TO DO →
Output exactly the lines that run from the top of the entries to the line holding "MIXUP | Metric (draft): 45.7% -> 46.1%", including both of those lines.

------------------------------------

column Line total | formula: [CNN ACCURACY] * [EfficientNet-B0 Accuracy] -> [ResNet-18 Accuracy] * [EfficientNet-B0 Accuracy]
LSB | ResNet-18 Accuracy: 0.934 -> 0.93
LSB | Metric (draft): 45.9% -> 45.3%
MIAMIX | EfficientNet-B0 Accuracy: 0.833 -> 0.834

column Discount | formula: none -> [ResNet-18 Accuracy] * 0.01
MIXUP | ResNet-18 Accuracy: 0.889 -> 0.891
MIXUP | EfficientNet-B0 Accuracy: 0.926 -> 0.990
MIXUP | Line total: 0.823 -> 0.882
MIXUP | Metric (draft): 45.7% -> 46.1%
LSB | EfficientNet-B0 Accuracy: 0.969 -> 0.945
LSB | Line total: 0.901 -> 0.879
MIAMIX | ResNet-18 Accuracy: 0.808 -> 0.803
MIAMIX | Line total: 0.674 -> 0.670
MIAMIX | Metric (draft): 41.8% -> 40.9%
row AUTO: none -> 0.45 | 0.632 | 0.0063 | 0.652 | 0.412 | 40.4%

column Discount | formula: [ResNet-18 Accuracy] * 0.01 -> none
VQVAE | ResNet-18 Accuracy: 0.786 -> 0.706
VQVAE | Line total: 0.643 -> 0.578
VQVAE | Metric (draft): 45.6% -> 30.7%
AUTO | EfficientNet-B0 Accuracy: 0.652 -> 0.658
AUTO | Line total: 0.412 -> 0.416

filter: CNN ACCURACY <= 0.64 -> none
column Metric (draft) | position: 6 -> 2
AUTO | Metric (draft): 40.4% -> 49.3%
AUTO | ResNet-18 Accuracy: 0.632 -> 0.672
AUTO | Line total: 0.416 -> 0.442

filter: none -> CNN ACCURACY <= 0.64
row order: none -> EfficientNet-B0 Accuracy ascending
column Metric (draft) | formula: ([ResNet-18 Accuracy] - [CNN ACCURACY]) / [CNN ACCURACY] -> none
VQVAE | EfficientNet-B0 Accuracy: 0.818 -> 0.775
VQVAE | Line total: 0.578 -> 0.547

------------------------------------

TASK SOLUTION →
column Line total | formula: [CNN ACCURACY] * [EfficientNet-B0 Accuracy] -> [ResNet-18 Accuracy] * [EfficientNet-B0 Accuracy]
LSB | ResNet-18 Accuracy: 0.934 -> 0.93
LSB | Metric (draft): 45.9% -> 45.3%
MIAMIX | EfficientNet-B0 Accuracy: 0.833 -> 0.834

column Discount | formula: none -> [ResNet-18 Accuracy] * 0.01
MIXUP | ResNet-18 Accuracy: 0.889 -> 0.891
MIXUP | EfficientNet-B0 Accuracy: 0.926 -> 0.990
MIXUP | Line total: 0.823 -> 0.882
MIXUP | Metric (draft): 45.7% -> 46.1%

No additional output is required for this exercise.